The case arose from the collapse of Rolls Razor Ltd. Despite trading profits, the company lacked the funds to pay a declared dividend of about £209,719, and was heavily overdrawn at Barclays. It borrowed from Quistclose Investments Ltd specifically “for the purpose of… paying the final dividend”, depositing it in a special “No. 4 dividend account” at Barclays, with correspondence stating it would “only be used to meet the dividend”. Rolls Razor went into liquidation before paying the dividend, and Barclays tried to set off the account balance against the company’s debts. Quistclose claimed the money was held on trust and, the purpose having failed, on a resulting trust for it as lender.

Key Details and Legal Principles

  • Primary and secondary trust: such arrangements create a primary trust for the creditors (the shareholders) and, if that purpose fails, a secondary trust for the lender.
  • Co-existence of contract and trust: a transaction can be both a loan and a trust; the lender has a contractual right to repayment and an equitable right to ensure the money is used for its purpose.
  • Notice and the bank’s liability: Barclays had notice of the trust (informed by phone and letter), so it was bound and could not treat the money as a general asset to satisfy the overdraft.
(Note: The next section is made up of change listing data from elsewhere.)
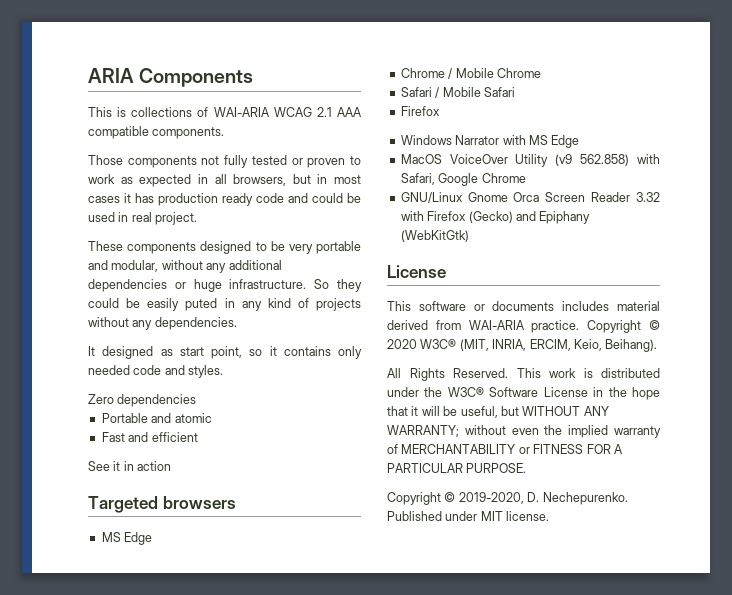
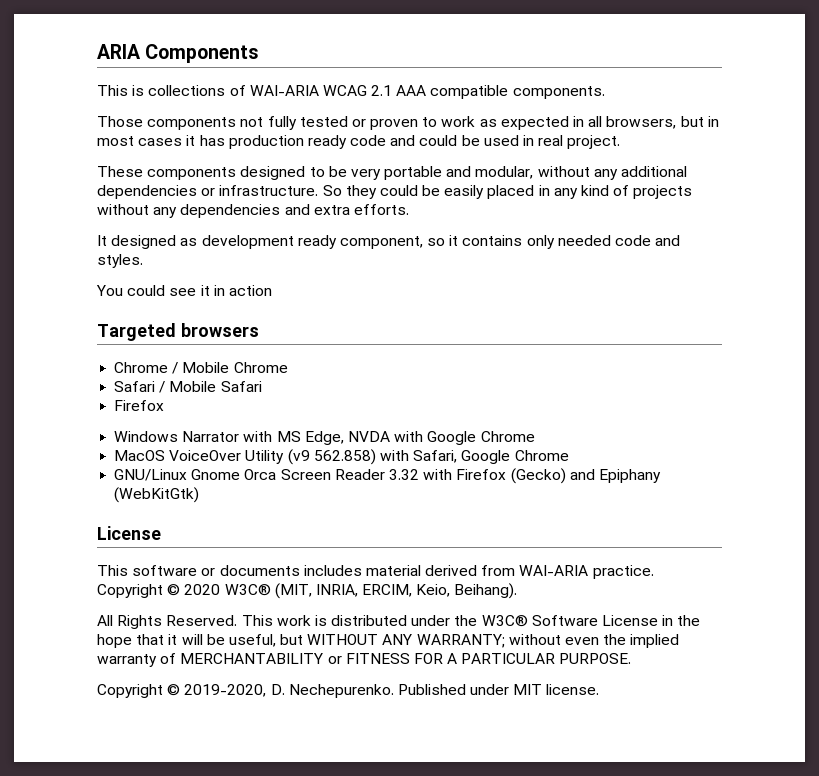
- These components designed to be very portable and modular, without any additional dependencies or huge infrastructure.
+ These components designed to be very portable and modular, without any additional dependencies or infrastructure.
- So they could be easily puted in any kind of projects without any dependencies.
+ So they could be easily placed in any kind of projects without any dependencies and extra efforts.
- It designed as start point, so it contains only needed code and styles.
+ It designed as development ready component, so it contains only needed code and styles.
- Zero dependencies
- Portable and atomic
- Fast and efficient
- See it in action
+ You could see it in action
  Targeted browsers
- MS Edge
- Windows Narrator with MS Edge
+ Windows Narrator with MS Edge, NVDA with Google Chrome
Criticisms of Quistclose Trusts

Julius A.W. Grower argues the device is problematic in commerce: it is a “quasi-security interest” giving a lender priority on insolvency, yet — unlike formal charges — it requires no registration, undermining transparency and creating an “unprincipled unfairness” to other creditors by bypassing the pari passu rule. Drawing on Re Bond Worth Ltd (disguised charges), he suggests it is “time to call time” on such arrangements, which let parties negotiate “get-out clauses” from insolvency principles without the oversight required for other securities.

Related Cases

  • Twinsectra Ltd v Yardley (2002): Lord Millett held the borrower holds the money on a resulting trust for the lender, subject to a revocable power/duty to apply it for the purpose.
  • Challinor v Juliet Bellis & Co (2015): the beneficial interest remains in the transferor unless and until the purpose is fulfilled.
  • Re Australian Elizabethan Theatre Trust (1991): suggests an express trust with two limbs rather than a resulting trust.
  • Re EVTR (1987): where the sole purpose failed (“the final whistle should not be blown at half time”), the recovered money was held on resulting trust for the lender.
  • Cooper v PRG Powerhouse (2008): a Quistclose trust upheld over money paid to complete a car purchase just before insolvency.